Response of cassava to nematicide application and plant-parasitic nematode infection in East Africa, with emphasis on root knot nematodes uri icon

abstract

  • Cassava (Manihot esculenta Crantz) is attacked by numerous species of plant-parasitic nematodes, among which, Meloidogyne spp. are the most damaging. However, data on the level of damage occurring under field and farm conditions are largely lacking. To examine the impact, upon cassava production, of plant-parasitic nematodes, field experiments were conducted at four sites in East Africa in Uganda (Serere and Sendusu) and Kenya (Mtwapa and Msabaha) during 2002 and 2003. We focused on Meloidogyne spp. (mainly M. incognita and M. javanica), attacking two popular cultivars in each country. Nematicide (Nemacur((R)) [fenamiphos]) was used against nematodes in control plots. Meloidogyne spp. were the most common nematodes encountered and caused galling damage at harvest at all sites, with Scutellonema spp. and Pratylenchus spp. being the next most commonly observed. The highest root densities of Meloidogyne spp. were recorded at Serere, while Mtwapa had the highest galling damage and intensity. At harvest, nematicide-treated plots had significantly lower densities of the most commonly occurring nematodes and fewer galls on feeder roots (galling intensity). However, the root galling index score (damage) was not significantly lower compared with untreated plots.
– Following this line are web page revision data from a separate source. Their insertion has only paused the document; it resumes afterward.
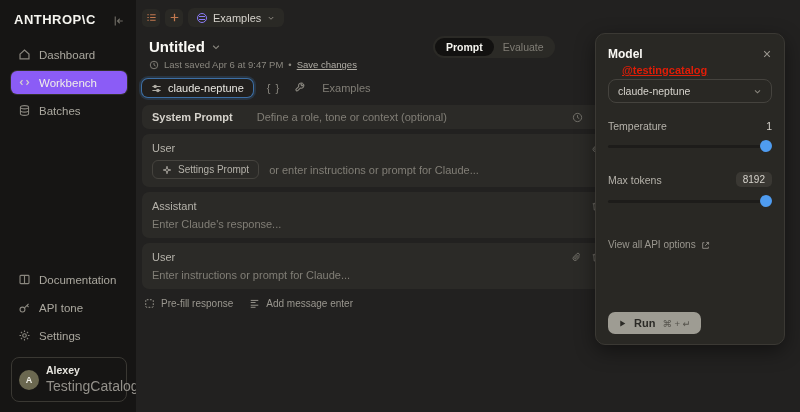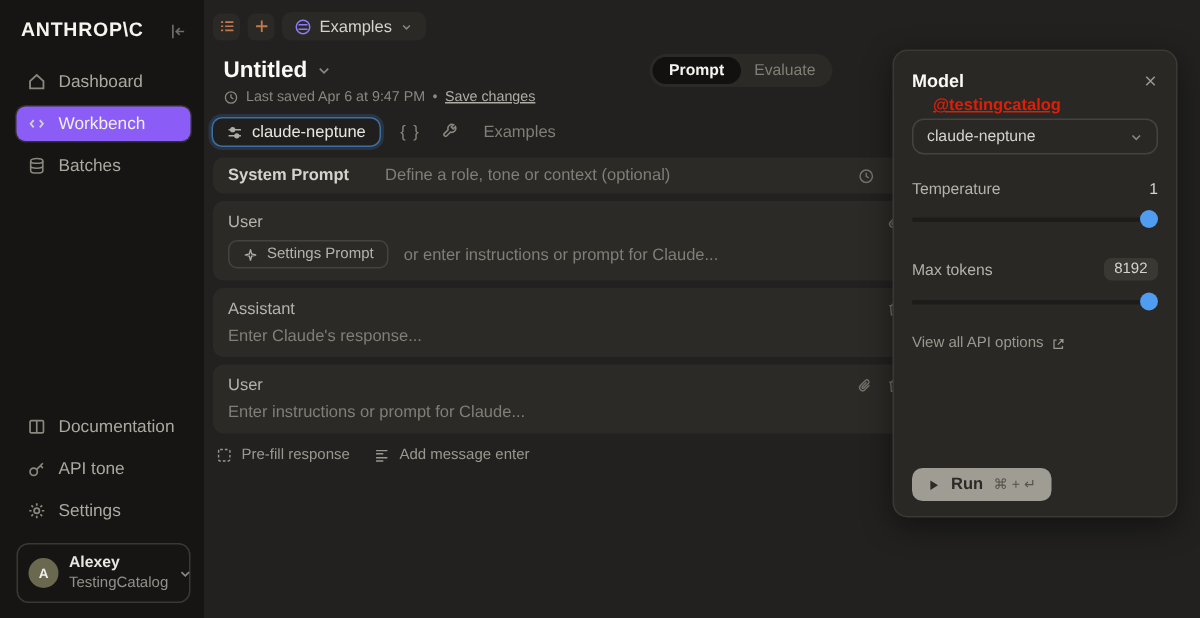--- a/index.html
+++ b/index.html
@@ -73,7 +73,7 @@
   .slider { position:relative; height:12px; margin-top:8px; }
   .slider .track { position:absolute; left:0; right:0; top:5px; height:3px; border-radius:2px; background:#1d1c1a; }
   .slider .knob { position:absolute; right:0; top:0; width:12px; height:12px; border-radius:50%; background:#4f9cf0; }
-  .api-link { margin-top:16px; display:flex; align-items:flex-end; gap:5px; color:#9a978f; font-size:10px; }
+  .api-link { margin-top:32px; display:flex; align-items:flex-end; gap:5px; color:#9a978f; font-size:10px; }
   .panel-foot { margin-top:auto; padding-top:8px; }
   .run-btn { display:inline-flex; align-items:center; gap:7px; background:#9e9c93; border-radius:7px; padding:5px 10px; color:#2b2a26; }
   .run-label { font-size:11px; font-weight:700; }

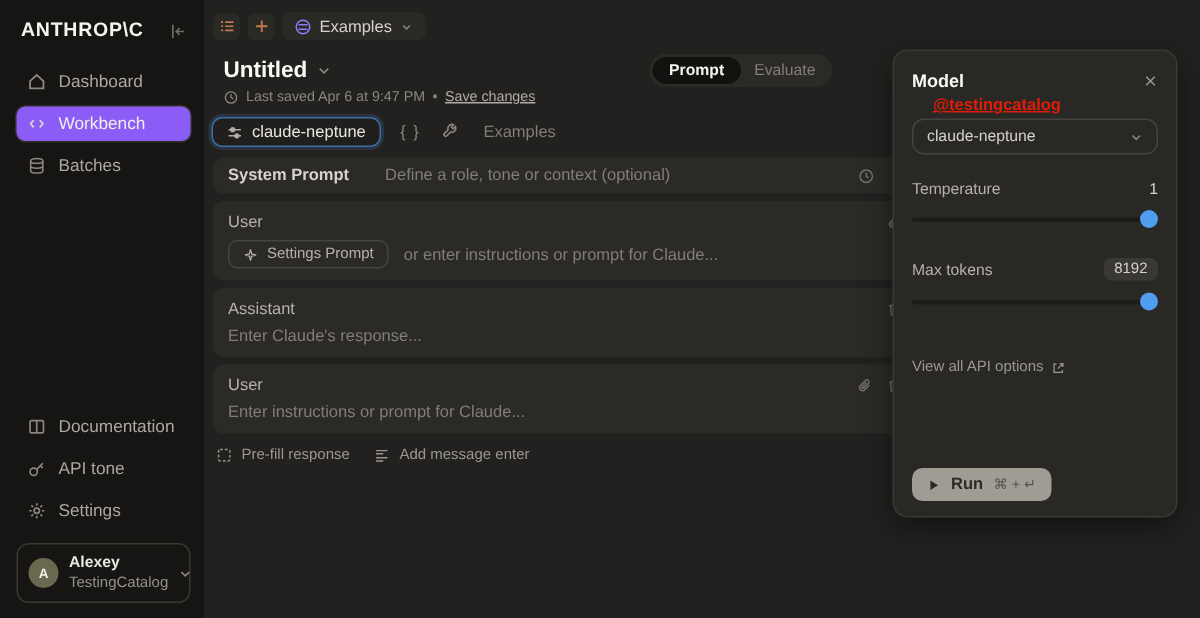--- a/index.html
+++ b/index.html
@@ -22,7 +22,7 @@
   .avatar { width:20px; height:20px; border-radius:50%; background:#6b6850; color:#f0efe9; font-size:9px; font-weight:700; display:flex; align-items:center; justify-content:center; flex-shrink:0; }
   .user-meta { flex:1; line-height:1.25; }
   .user-name { font-size:10.5px; font-weight:700; color:#e8e6e0; }
-  .user-org { font-size:10px; color:#93908a; }
+  .user-org { font-size:14px; color:#93908a; }
 
   
   .main { flex:1; position:relative; background:#222120; padding:8px 0 0 6px; }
The majority of crop growth and yield variables measured at harvest across experiments were unaffected by nematicide application, but fewer storage roots suffered rot. The overall number of variables was minimized using Principal Components Analysis, which identified three major groups. A bivariate plot of the two larger groups across experiments showed that galling intensity, Pratylenchus spp. and Meloidoune spp. density were negatively correlated with cassava yield (tonnes/ha) and marketable storage root number. Linear regression analysis showed that MeloidoAyne spp. density at harvest was negatively associated with yield (tonnes/ha) for cv. Migyera and cv. SS4 in Uganda, but not for cv. Mtwapa1 or cv. Kibendameno (which was positively correlated) at Kenya sites. A strong negative correlation between marketable tuber number and Meloidogyne spp. for cv. Migyera was observed in Uganda, but not for cv. SS4. Meloidogyne spp. density and total nematode species density were each negatively correlated with nonmarketable storage root number on both cultivars in Uganda, but not for either cultivar in Kenya.